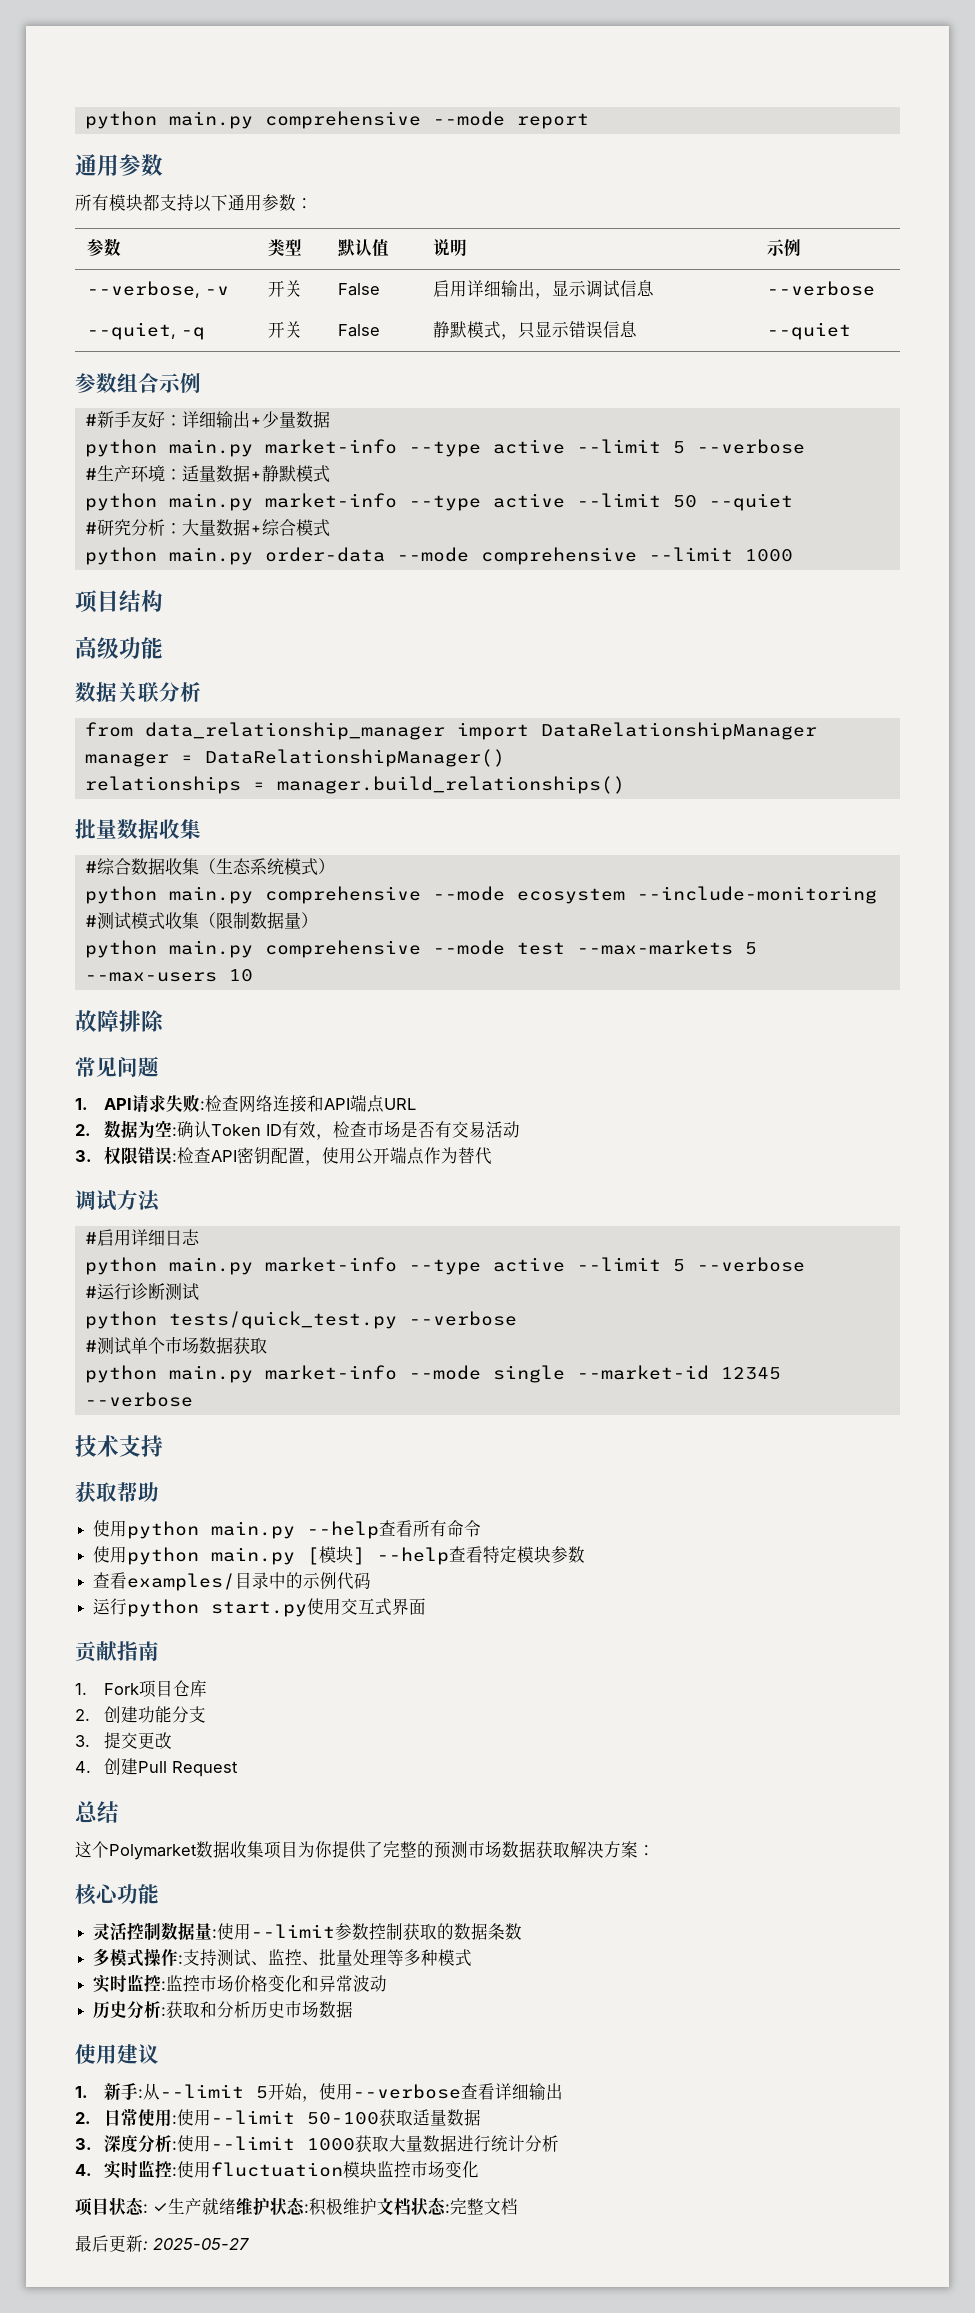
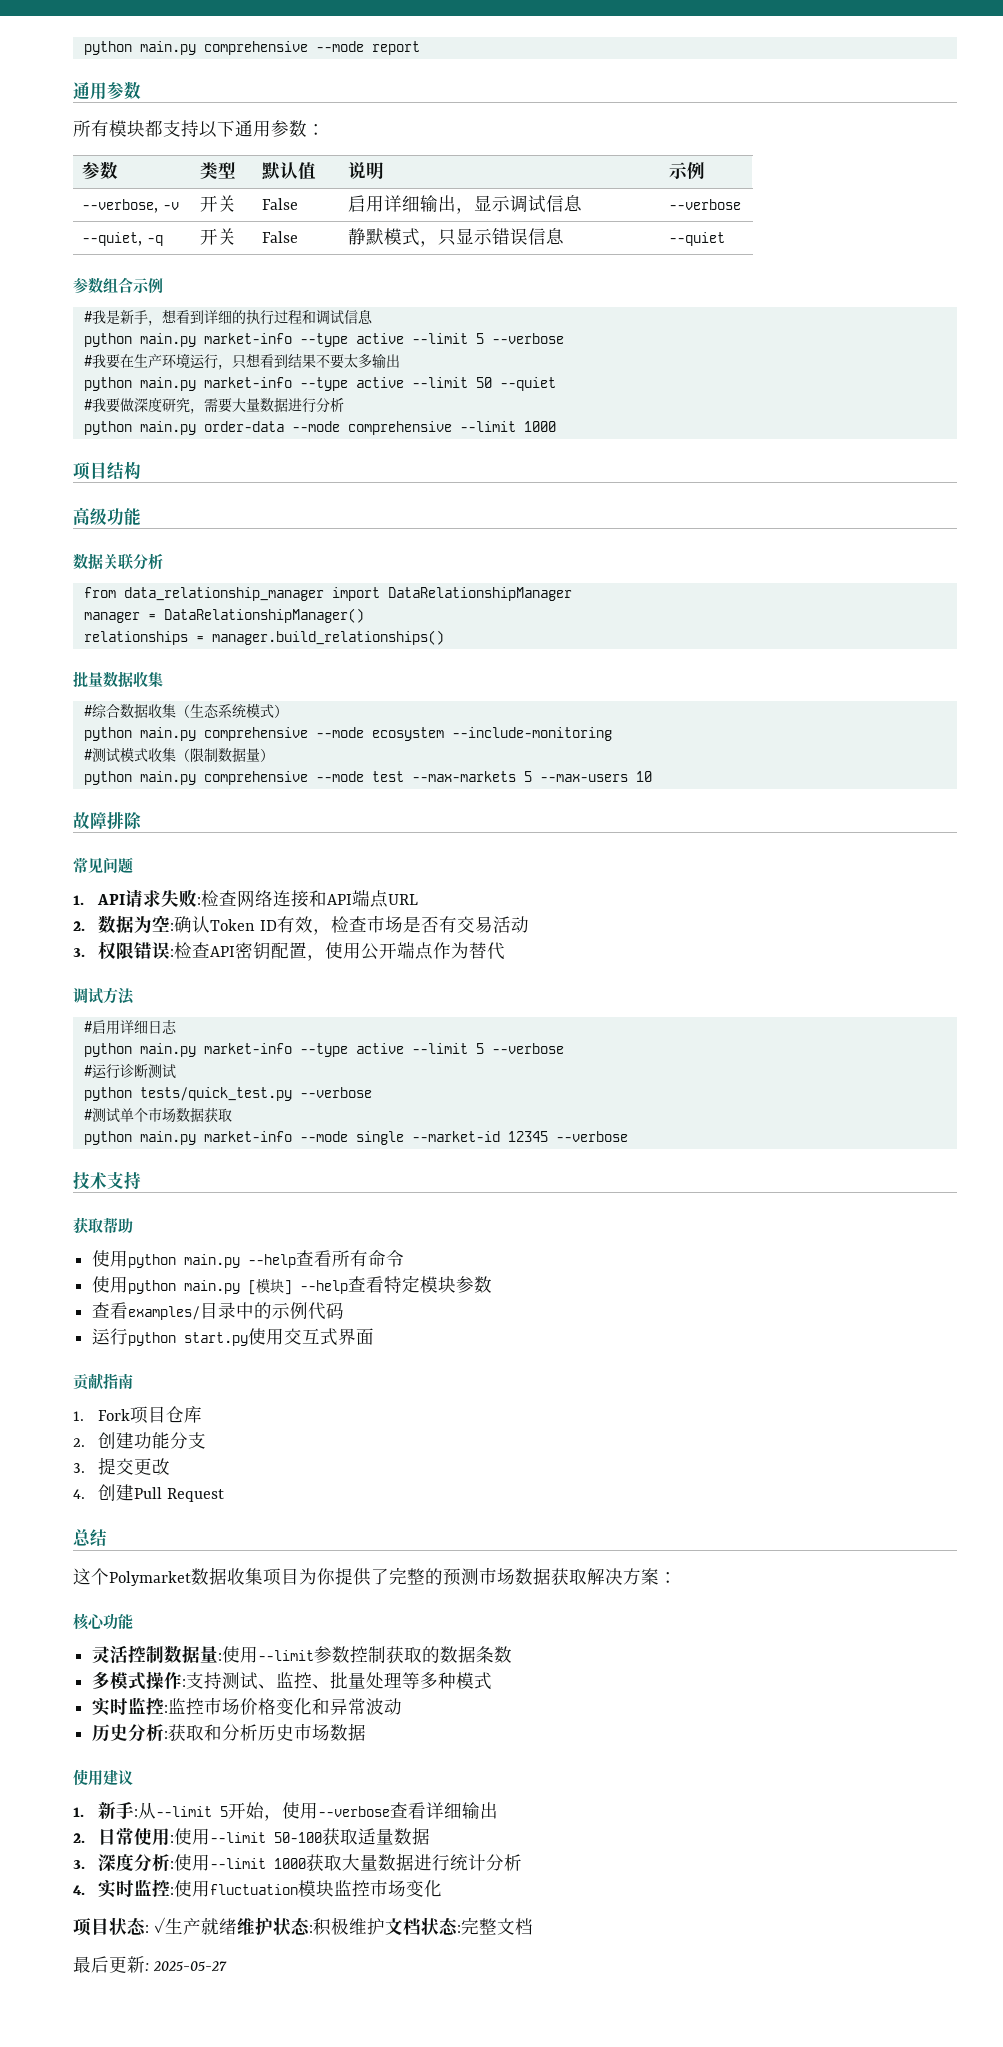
- #新手友好：详细输出+少量数据
+ #我是新手，想看到详细的执行过程和调试信息
  python main.py market-info --type active --limit 5 --verbose
- #生产环境：适量数据+静默模式
+ #我要在生产环境运行，只想看到结果不要太多输出
- #研究分析：大量数据+综合模式
+ #我要做深度研究，需要大量数据进行分析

WHAT THE EXERCISE ASKS
Copy the records shown above in their entirety and exactly; images are to be left out.

ANSWER BOX
- #新手友好：详细输出+少量数据
+ #我是新手，想看到详细的执行过程和调试信息
  python main.py market-info --type active --limit 5 --verbose
- #生产环境：适量数据+静默模式
+ #我要在生产环境运行，只想看到结果不要太多输出
- #研究分析：大量数据+综合模式
+ #我要做深度研究，需要大量数据进行分析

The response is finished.